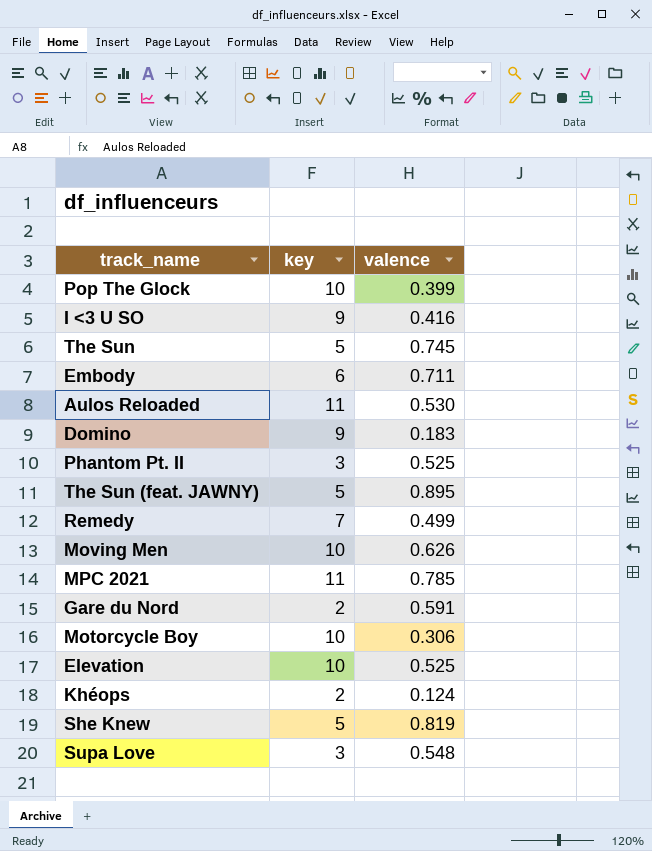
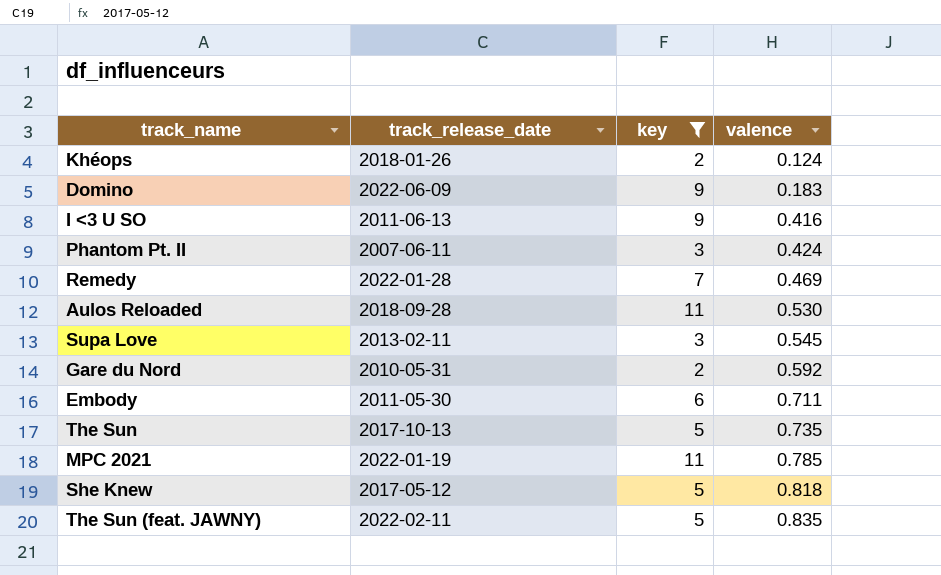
filter: none -> key != 10
row order: none -> valence ascending
column track_release_date | position: none -> 2
Phantom Pt. II | valence: 0.525 -> 0.424
Remedy | valence: 0.499 -> 0.469
Supa Love | valence: 0.548 -> 0.545
Gare du Nord | valence: 0.591 -> 0.592
The Sun | valence: 0.745 -> 0.735
She Knew | valence: 0.819 -> 0.818
The Sun (feat. JAWNY) | valence: 0.895 -> 0.835

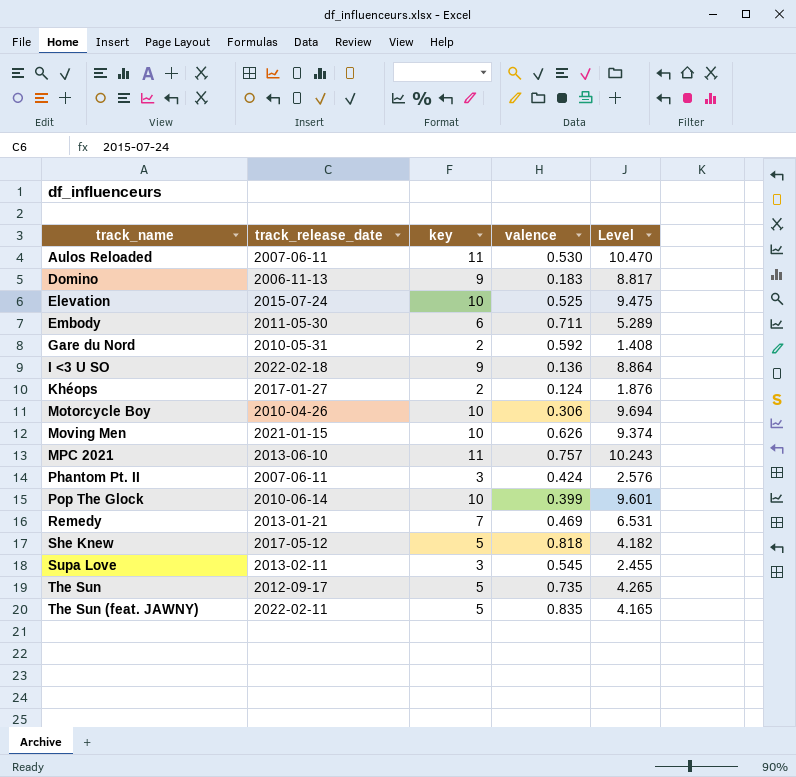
filter: key != 10 -> none
row order: valence ascending -> track_name ascending
column Level | formula: none -> [key] - [valence]
Aulos Reloaded | track_release_date: 2018-09-28 -> 2007-06-11
Domino | track_release_date: 2022-06-09 -> 2006-11-13
I <3 U SO | track_release_date: 2011-06-13 -> 2022-02-18
I <3 U SO | valence: 0.416 -> 0.136
Khéops | track_release_date: 2018-01-26 -> 2017-01-27
MPC 2021 | track_release_date: 2022-01-19 -> 2013-06-10
MPC 2021 | valence: 0.785 -> 0.757
Remedy | track_release_date: 2022-01-28 -> 2013-01-21
The Sun | track_release_date: 2017-10-13 -> 2012-09-17

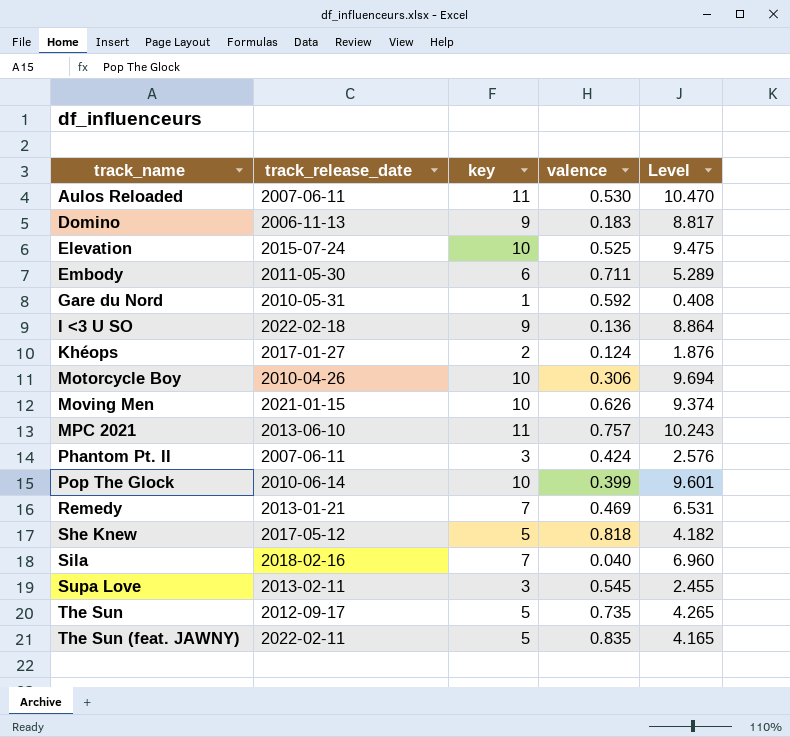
Gare du Nord | key: 2 -> 1
Gare du Nord | Level: 1.408 -> 0.408
row Sila: none -> 2018-02-16 | 7 | 0.040 | 6.960

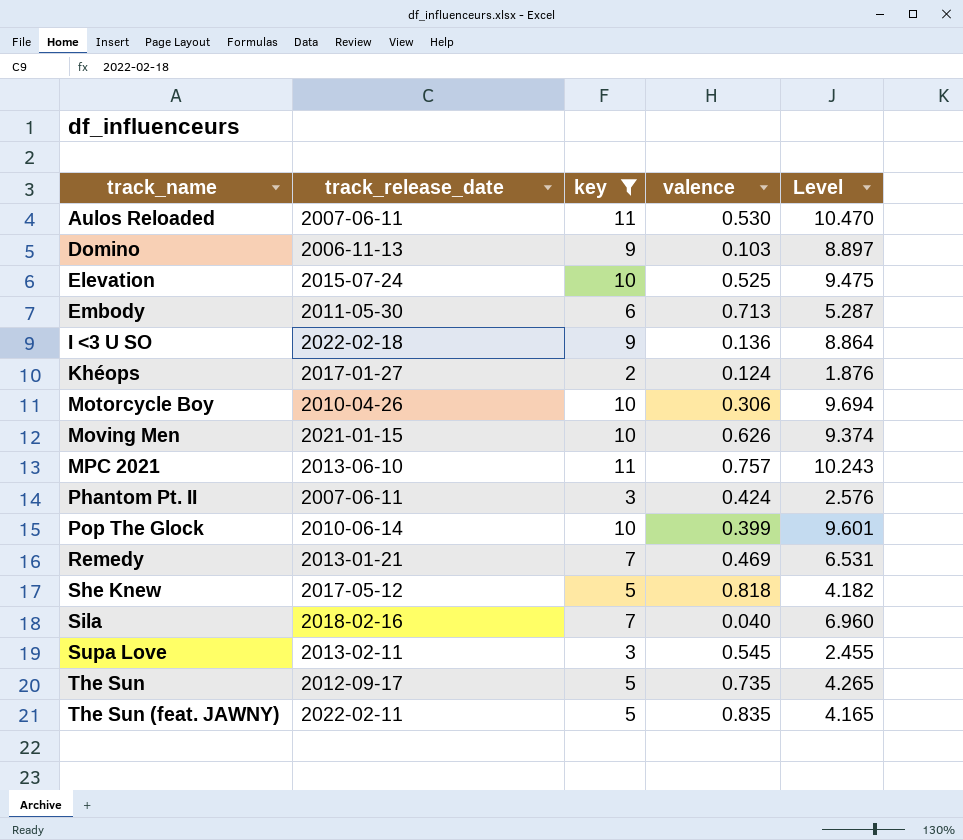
filter: none -> key != 1
Domino | valence: 0.183 -> 0.103
Domino | Level: 8.817 -> 8.897
Embody | valence: 0.711 -> 0.713
Embody | Level: 5.289 -> 5.287

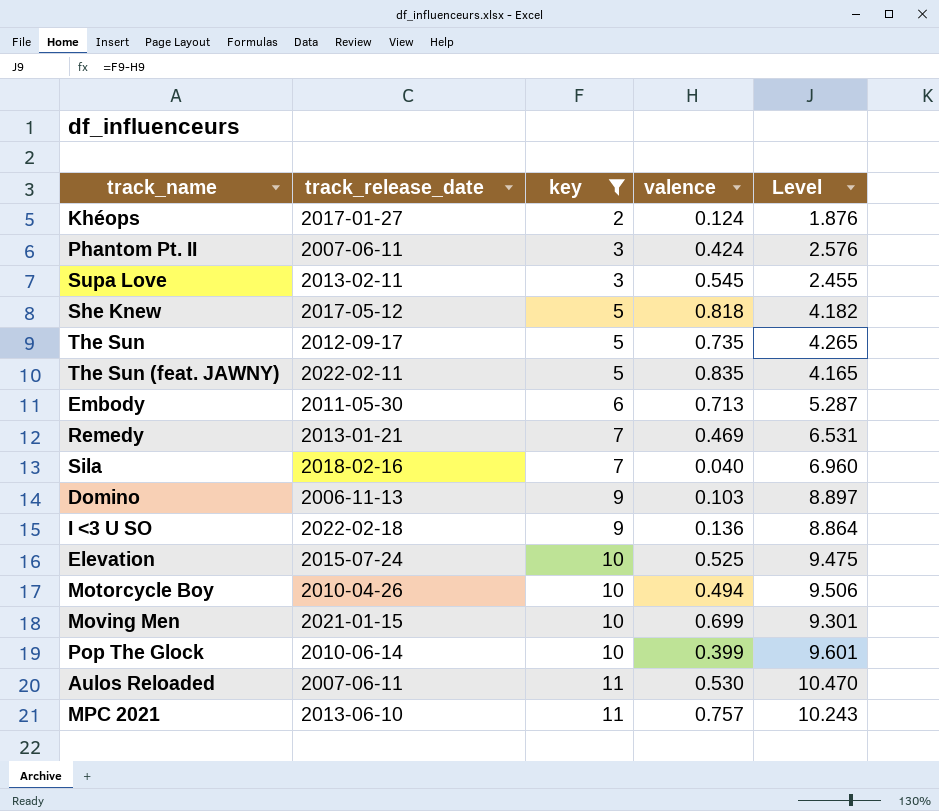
row order: track_name ascending -> key ascending
Motorcycle Boy | valence: 0.306 -> 0.494
Motorcycle Boy | Level: 9.694 -> 9.506
Moving Men | valence: 0.626 -> 0.699
Moving Men | Level: 9.374 -> 9.301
────────────────
| EXERCISE OBJECTIVE |
For this exercise, repeat exactly the lines of the data above from the one with "I <3 U SO | track_release_date: 2011-06-13" down to the one with "MPC 2021 | valence: 0.785 -> 0.757", both end lines included.

| SOLVED PROBLEM |
I <3 U SO | track_release_date: 2011-06-13 -> 2022-02-18
I <3 U SO | valence: 0.416 -> 0.136
Khéops | track_release_date: 2018-01-26 -> 2017-01-27
MPC 2021 | track_release_date: 2022-01-19 -> 2013-06-10
MPC 2021 | valence: 0.785 -> 0.757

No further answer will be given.